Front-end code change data
========================================================================

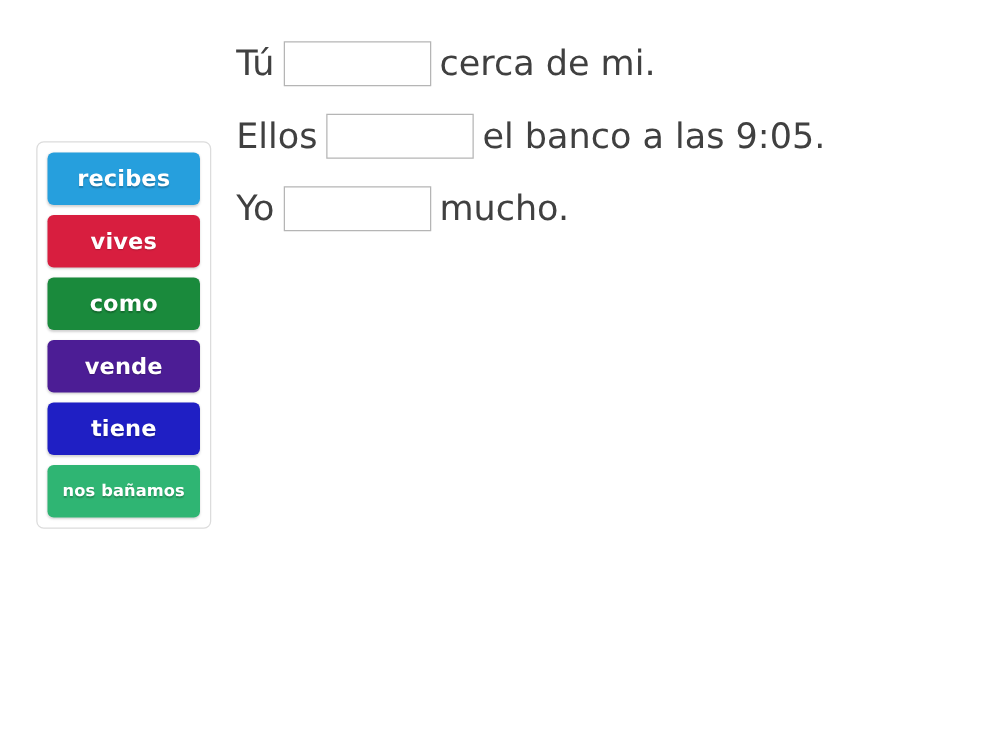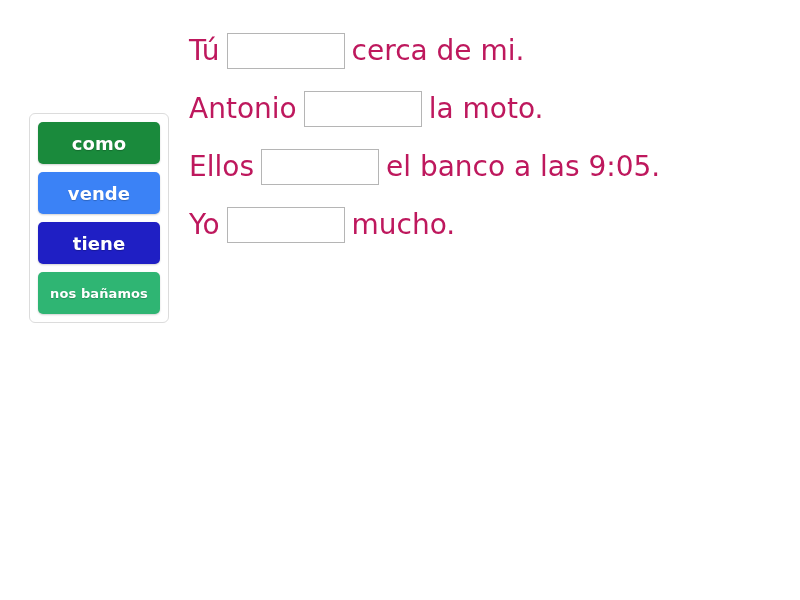"Tú cerca de mi." .sentence { color: #be185d -> #404040 }
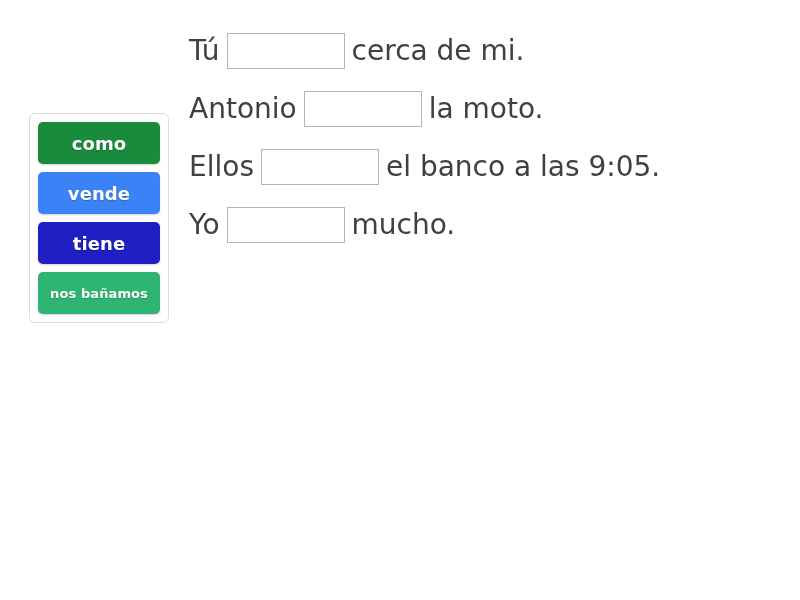"Antonio la moto." div.sentence { html: <div><span>Antonio</span><span></span><span>la moto.</span></div> -> none }
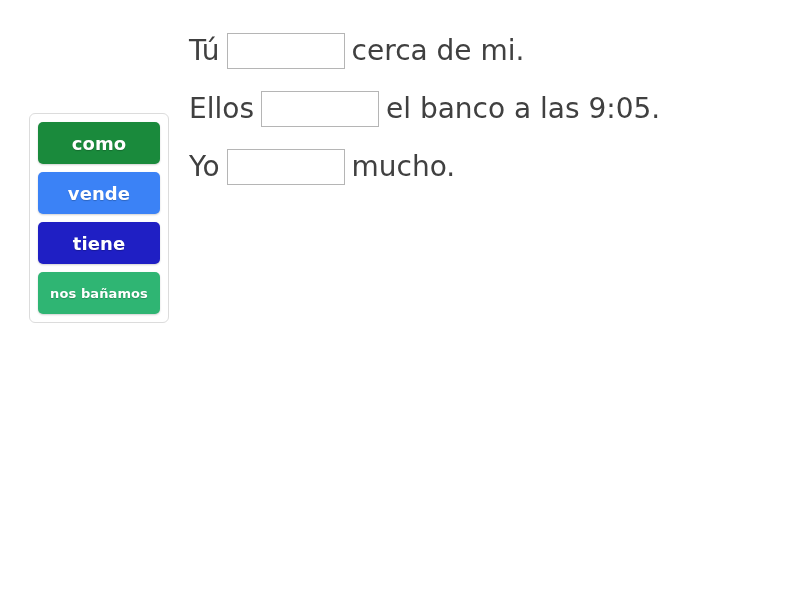"recibes" div.word-tile { html: none -> <div>recibes</div> }
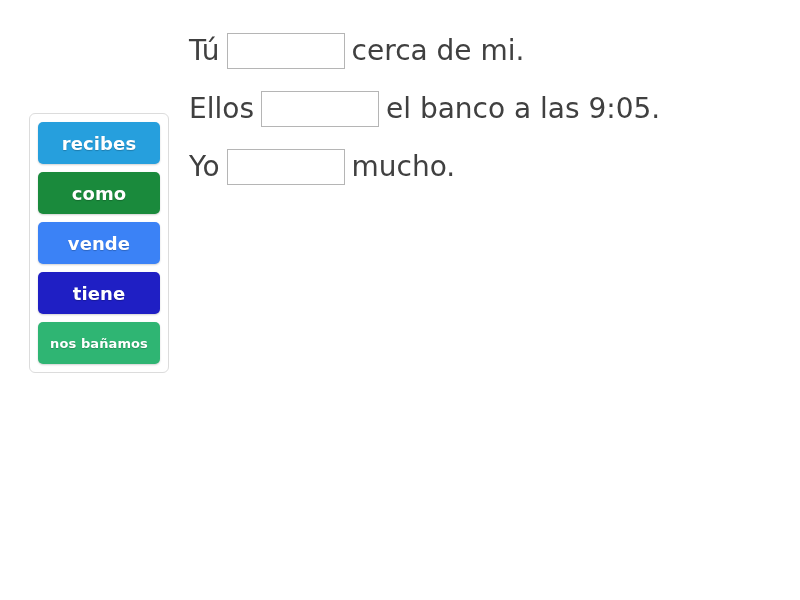"vives" div.word-tile { html: none -> <div>vives</div> }
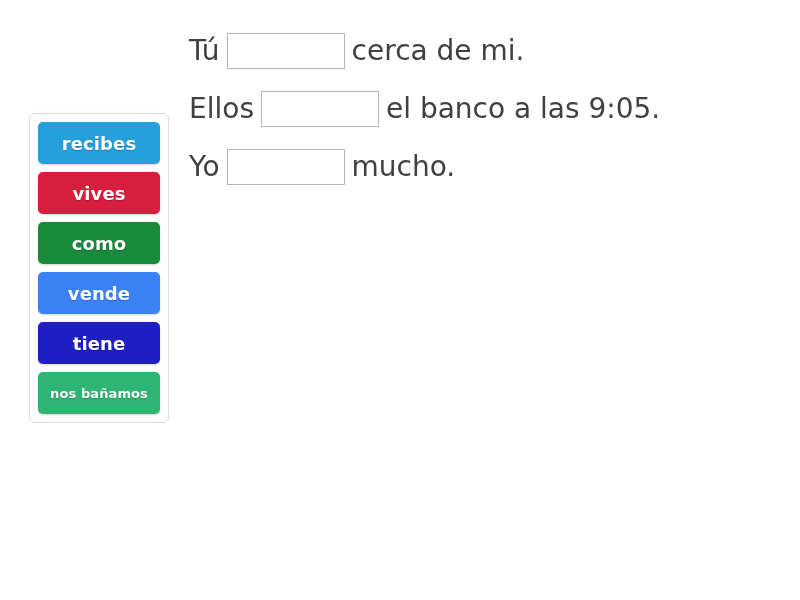"vende" div.word-tile { background: #3b82f6 -> #4c1d95 }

========================================================================

> WORK TASK
In the records above, the lines from the one containing "none -> <div>vives</div>" through the last line are to be written out exactly, both ends included and pictures omitted.

> ANSWER SECTION
"vives" div.word-tile { html: none -> <div>vives</div> }
"vende" div.word-tile { background: #3b82f6 -> #4c1d95 }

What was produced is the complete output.